[Code change snippets]
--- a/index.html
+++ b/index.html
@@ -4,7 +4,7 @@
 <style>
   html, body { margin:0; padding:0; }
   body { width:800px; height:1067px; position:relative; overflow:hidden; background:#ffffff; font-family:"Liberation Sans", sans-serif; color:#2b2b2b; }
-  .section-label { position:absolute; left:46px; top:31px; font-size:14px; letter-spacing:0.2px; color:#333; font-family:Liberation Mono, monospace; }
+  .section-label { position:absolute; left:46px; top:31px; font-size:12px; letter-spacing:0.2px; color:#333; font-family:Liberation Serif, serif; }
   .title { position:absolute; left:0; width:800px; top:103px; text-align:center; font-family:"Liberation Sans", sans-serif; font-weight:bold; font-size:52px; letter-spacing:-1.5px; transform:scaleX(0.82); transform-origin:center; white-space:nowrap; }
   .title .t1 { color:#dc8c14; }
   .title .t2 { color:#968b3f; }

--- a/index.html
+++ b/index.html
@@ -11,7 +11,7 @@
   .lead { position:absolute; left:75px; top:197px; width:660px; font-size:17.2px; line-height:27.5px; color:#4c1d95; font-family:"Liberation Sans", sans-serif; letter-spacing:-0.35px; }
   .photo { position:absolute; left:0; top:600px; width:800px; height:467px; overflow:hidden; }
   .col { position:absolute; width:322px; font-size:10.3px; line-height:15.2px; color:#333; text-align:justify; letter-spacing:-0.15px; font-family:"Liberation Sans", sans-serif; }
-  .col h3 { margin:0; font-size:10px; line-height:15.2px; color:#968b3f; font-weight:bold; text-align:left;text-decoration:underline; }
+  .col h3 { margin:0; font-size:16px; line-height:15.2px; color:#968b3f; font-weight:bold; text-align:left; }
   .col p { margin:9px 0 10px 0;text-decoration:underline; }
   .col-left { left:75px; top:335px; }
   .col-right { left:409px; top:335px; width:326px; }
...
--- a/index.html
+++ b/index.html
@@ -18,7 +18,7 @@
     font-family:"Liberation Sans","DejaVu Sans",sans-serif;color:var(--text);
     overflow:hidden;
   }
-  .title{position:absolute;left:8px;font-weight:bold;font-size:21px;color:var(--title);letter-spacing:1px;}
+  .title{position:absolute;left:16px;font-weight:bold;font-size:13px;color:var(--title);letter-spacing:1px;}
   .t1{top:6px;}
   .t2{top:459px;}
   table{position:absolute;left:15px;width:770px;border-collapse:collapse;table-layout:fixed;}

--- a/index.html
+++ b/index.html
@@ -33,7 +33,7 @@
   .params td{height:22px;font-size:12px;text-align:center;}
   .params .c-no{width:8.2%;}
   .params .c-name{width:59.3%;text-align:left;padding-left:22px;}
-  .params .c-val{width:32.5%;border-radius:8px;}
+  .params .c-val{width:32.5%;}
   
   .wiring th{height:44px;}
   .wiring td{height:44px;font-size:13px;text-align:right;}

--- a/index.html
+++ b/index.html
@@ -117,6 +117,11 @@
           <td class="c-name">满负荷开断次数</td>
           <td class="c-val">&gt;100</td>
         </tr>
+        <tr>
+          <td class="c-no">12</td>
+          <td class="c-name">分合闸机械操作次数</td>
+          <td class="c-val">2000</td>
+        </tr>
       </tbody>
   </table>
...
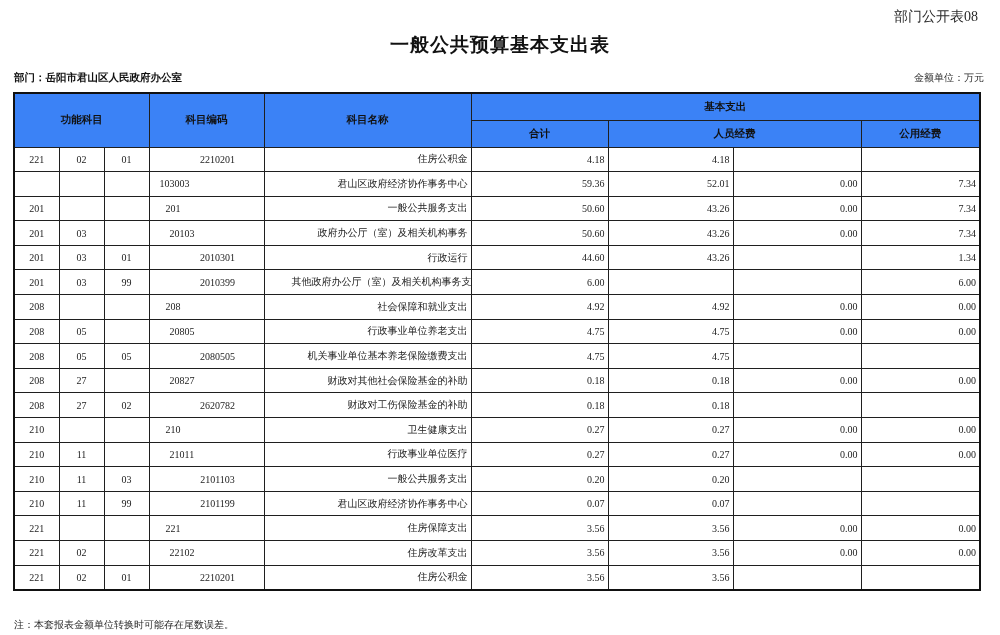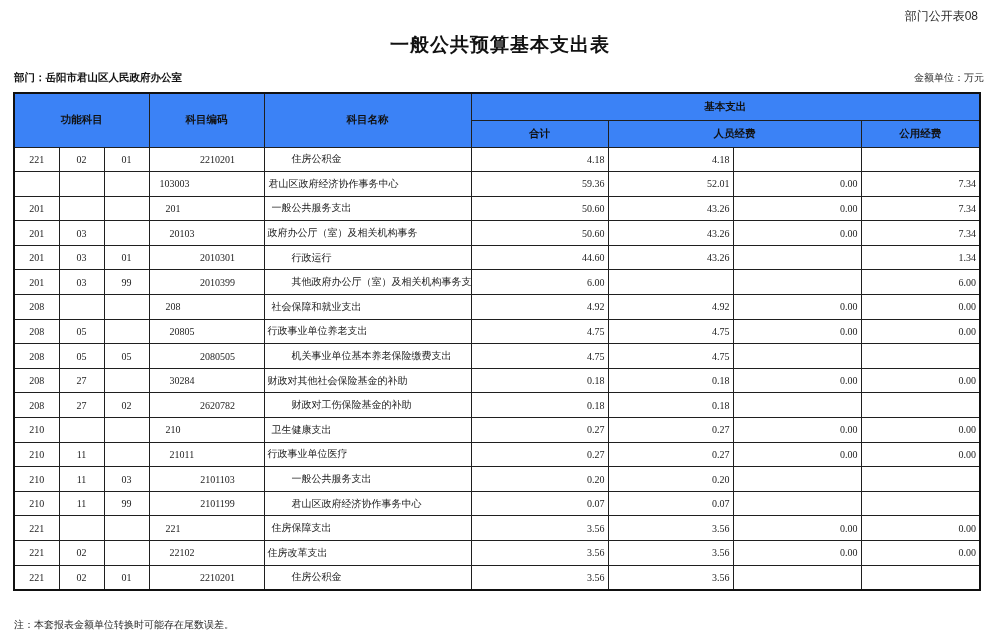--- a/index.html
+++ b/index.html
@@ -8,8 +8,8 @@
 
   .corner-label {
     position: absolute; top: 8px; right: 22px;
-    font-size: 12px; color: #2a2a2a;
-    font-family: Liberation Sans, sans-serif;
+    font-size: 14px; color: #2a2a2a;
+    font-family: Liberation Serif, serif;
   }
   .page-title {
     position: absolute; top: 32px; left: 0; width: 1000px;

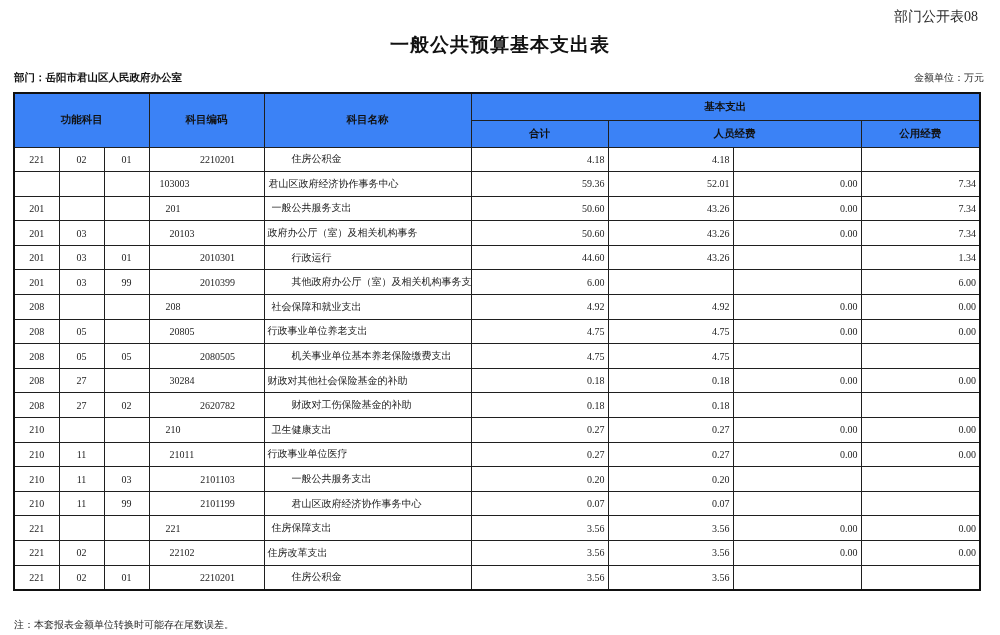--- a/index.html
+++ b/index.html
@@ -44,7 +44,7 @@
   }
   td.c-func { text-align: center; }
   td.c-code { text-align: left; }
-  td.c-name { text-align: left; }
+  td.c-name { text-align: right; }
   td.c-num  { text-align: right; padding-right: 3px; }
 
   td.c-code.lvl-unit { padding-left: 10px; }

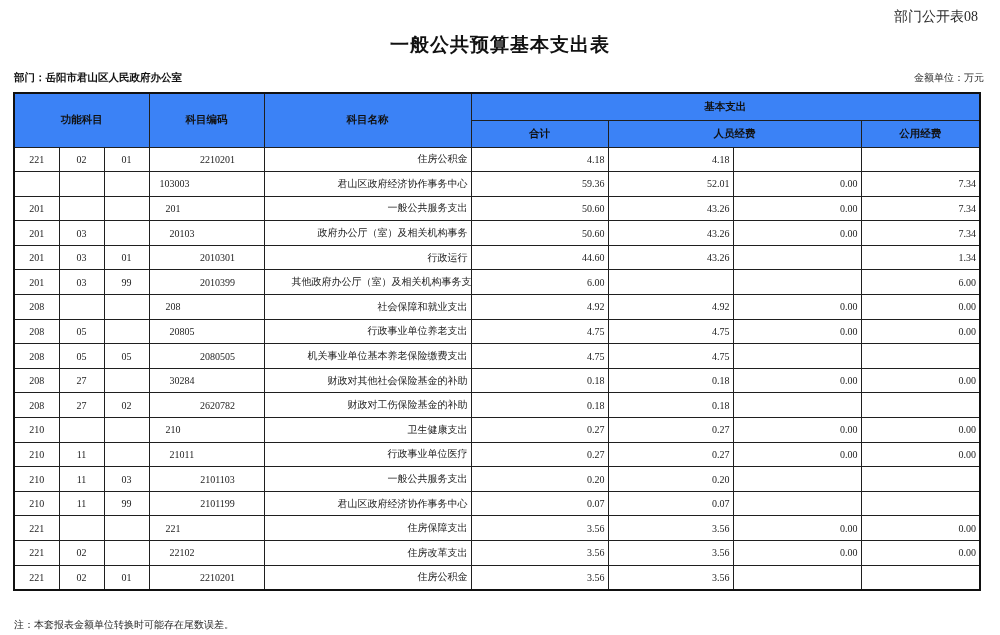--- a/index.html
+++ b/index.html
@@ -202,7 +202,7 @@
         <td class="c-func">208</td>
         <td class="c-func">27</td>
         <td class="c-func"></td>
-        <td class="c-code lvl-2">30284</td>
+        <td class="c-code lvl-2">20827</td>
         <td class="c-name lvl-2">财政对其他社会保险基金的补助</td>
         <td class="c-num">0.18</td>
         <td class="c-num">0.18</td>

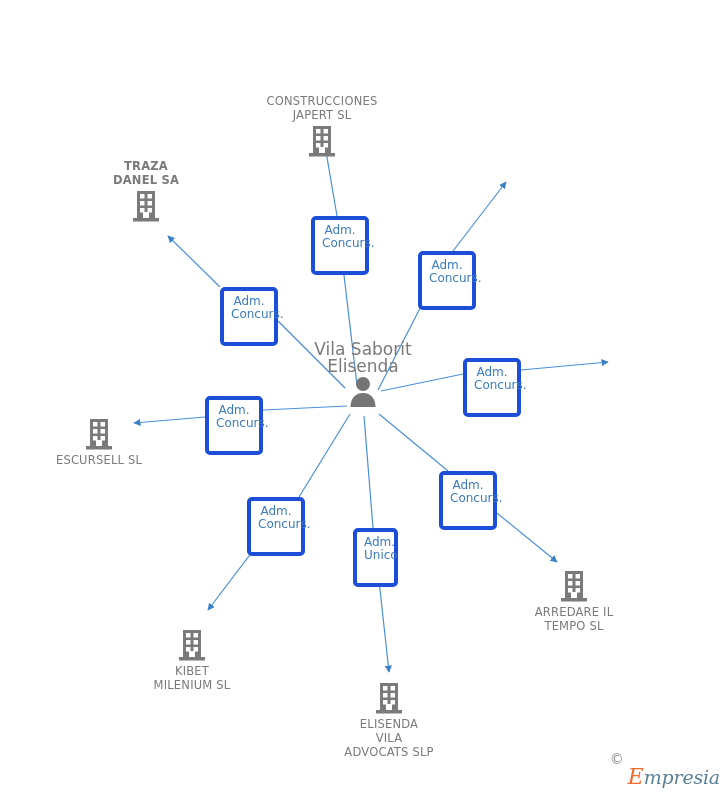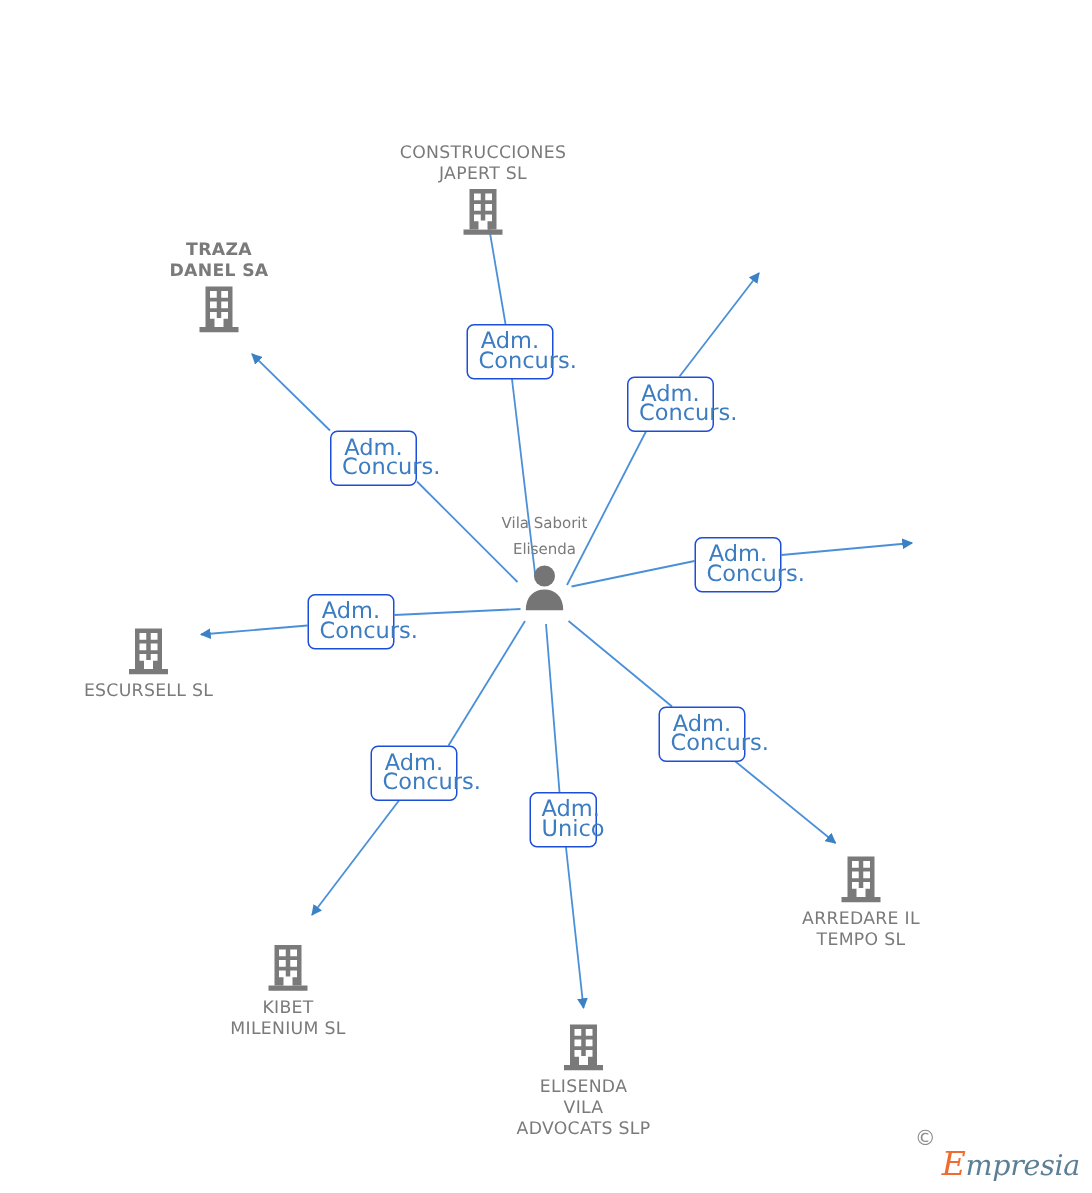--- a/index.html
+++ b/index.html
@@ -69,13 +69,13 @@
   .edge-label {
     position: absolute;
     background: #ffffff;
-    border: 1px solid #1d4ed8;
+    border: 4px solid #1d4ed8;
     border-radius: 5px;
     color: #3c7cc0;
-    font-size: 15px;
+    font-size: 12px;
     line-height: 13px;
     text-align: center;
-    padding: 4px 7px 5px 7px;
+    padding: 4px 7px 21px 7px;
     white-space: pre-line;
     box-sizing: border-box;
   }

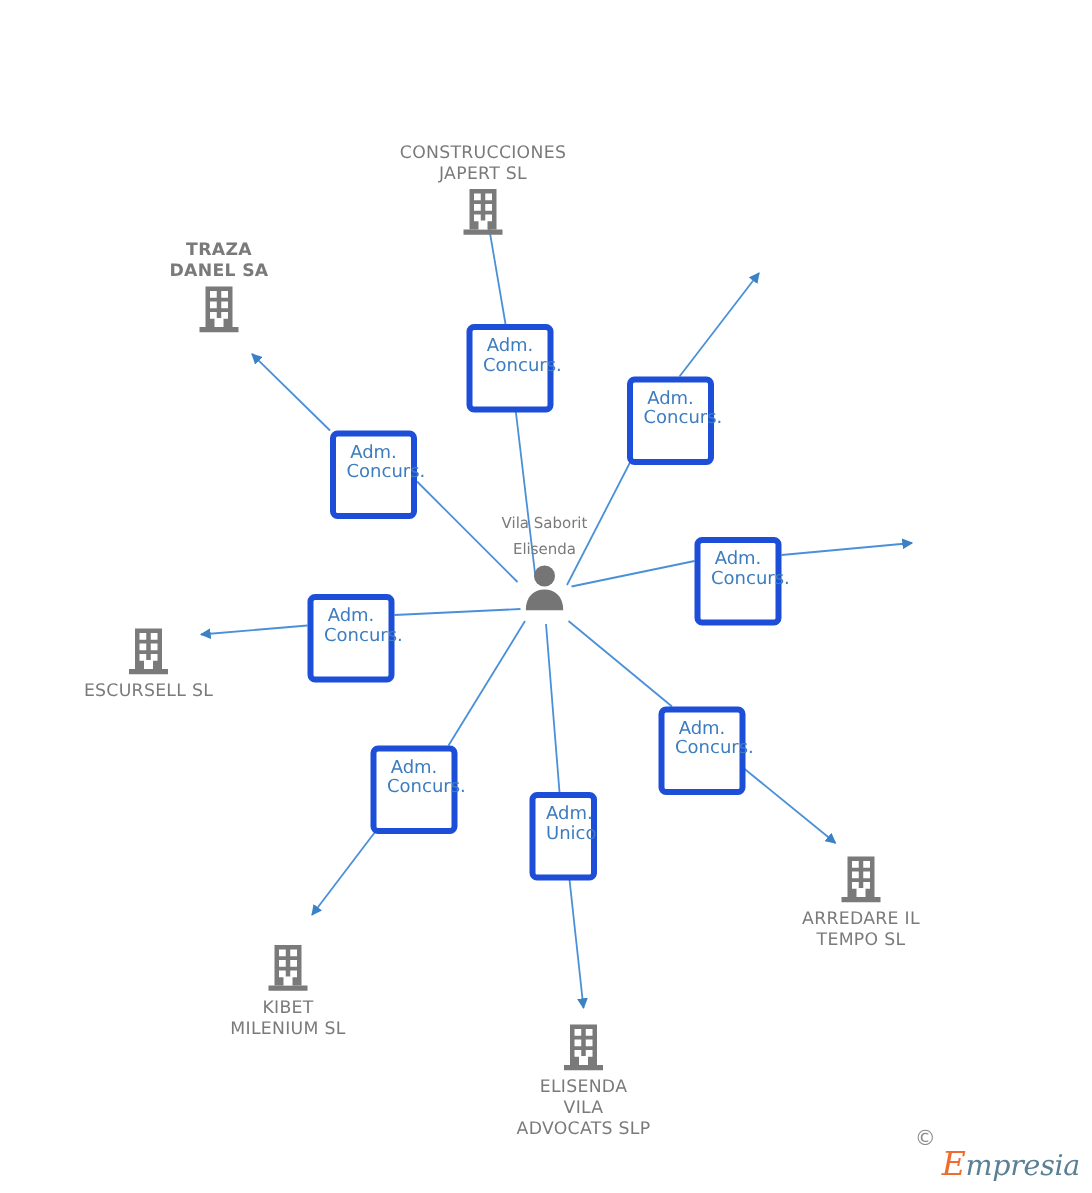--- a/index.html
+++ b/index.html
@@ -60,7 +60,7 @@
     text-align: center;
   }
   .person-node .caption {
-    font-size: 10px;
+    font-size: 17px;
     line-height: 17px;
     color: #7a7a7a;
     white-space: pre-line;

#### Assigned task
Transcribe the records above from the line holding "left:46px; top:31px; font-size:12px;" down to the line holding "position:absolute; left:0; width:800px;", inclusive, without adding anything.

#### Written reply
+  .section-label { position:absolute; left:46px; top:31px; font-size:12px; letter-spacing:0.2px; color:#333; font-family:Liberation Serif, serif; }
   .title { position:absolute; left:0; width:800px; top:103px; text-align:center; font-family:"Liberation Sans", sans-serif; font-weight:bold; font-size:52px; letter-spacing:-1.5px; transform:scaleX(0.82); transform-origin:center; white-space:nowrap; }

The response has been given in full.